Green Mediterranean diet cuts more visceral fat than healthy diet
New Delhi: The green Mediterranean diet (MED) significantly cuts visceral adipose tissue, a type of fat around internal organs that is much more dangerous than the extra "tire" around your waist, a new study has revealed.
The green Mediterranean diet was pitted against the Mediterranean diet and a healthy diet in a large-scale clinical interventional trial.
Subsequent analysis, published in BMC Medicine, found that the green Med diet reduced visceral fat by 14 per cent, the Med diet by 7 per cent and the healthy diet by 4.5 per cent.
"We learned that the quality of food is no less important than the number of calories consumed and the goal today is to understand the mechanisms of various nutrients, for example, positive ones such as the polyphenols, and negative ones such as empty carbohydrates and processed red meat, on the pace of fat cell differentiation and their aggregation in the viscera," explained professor Iris Shai of Ben-Gurion University of the Negev, Israel.
Reducing visceral fat is considered the true goal of weight loss as it is a more important indicator than a person's weight or the circumference of their waist.
Visceral fat aggregates over time between organs and produces hormones and poisons linked to heart disease, diabetes, dementia and premature death.
The green Mediterranean diet is further enriched with dietary polyphenols and lower in red/processed meat than the traditional healthy MED diet.
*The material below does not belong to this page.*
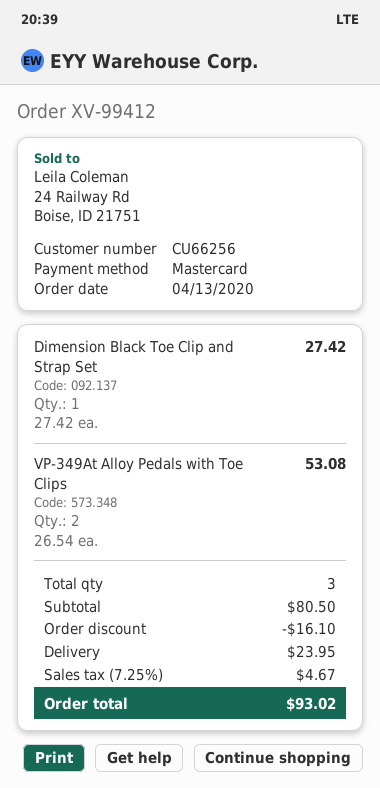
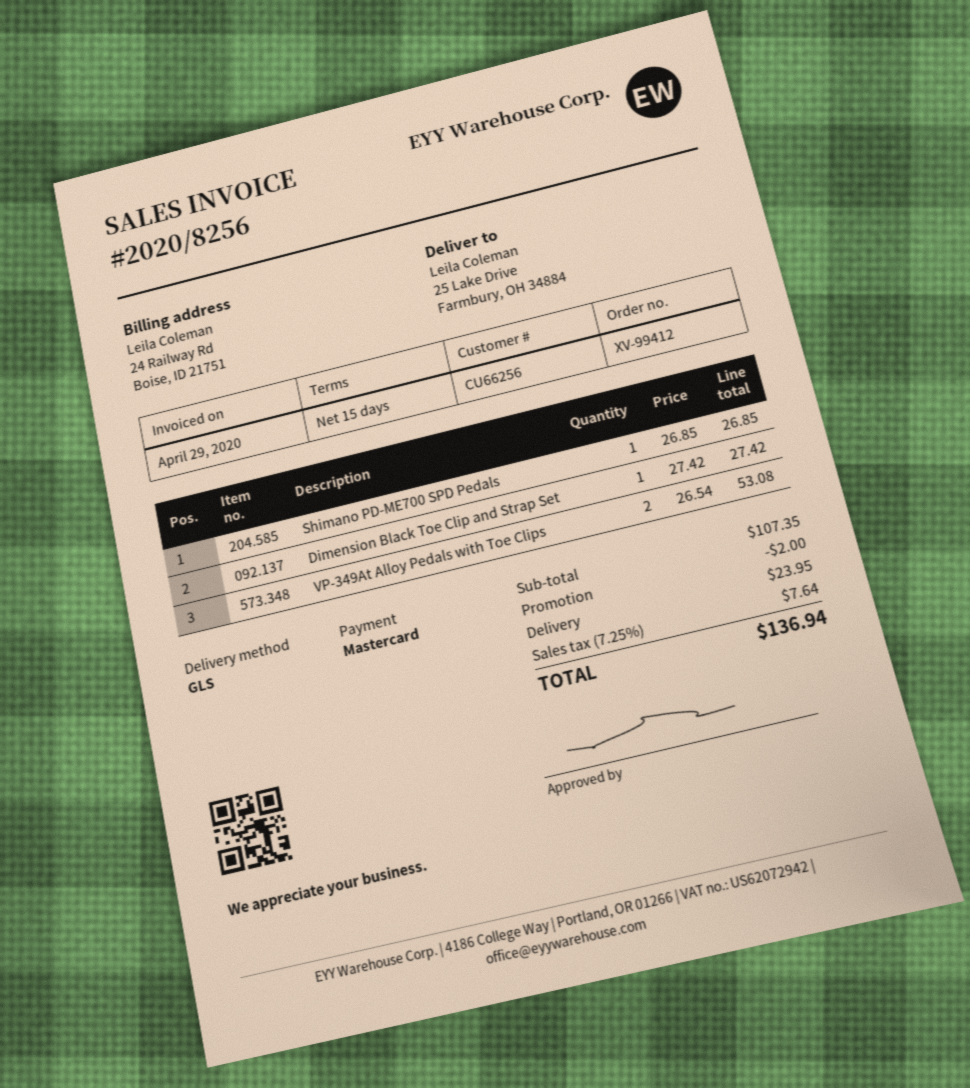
Shimano PD-ME700 SPD Pedals: none -> 1 x 26.85 = 26.85
subtotal: 80.50 -> 107.35
discount: 16.10 -> 2.00
tax: 7.25% = 4.67 -> 7.25% = 7.64
total: 93.02 -> 136.94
On top of a daily intake of walnuts (28 grams), the participants consumed 3-4 cups of green tea/day and 100 grams (frozen cubes) of duckweed green shake/day.
The aquatic green plant duckweed is high in bioavailable protein, iron, B12, vitamins, minerals, and polyphenols and substituted meat intake.
"A 14 per cent reduction in visceral fat is a dramatic achievement for making simple changes to your diet and lifestyle. Weight loss is an important goal only if it is accompanied by impressive results in reducing adipose tissue," said Dr Hila Zelicha.
The team has shown in previous studies that the green MED diet has a variety of salutary effects ranging from the microbiome to age-related degenerative diseases.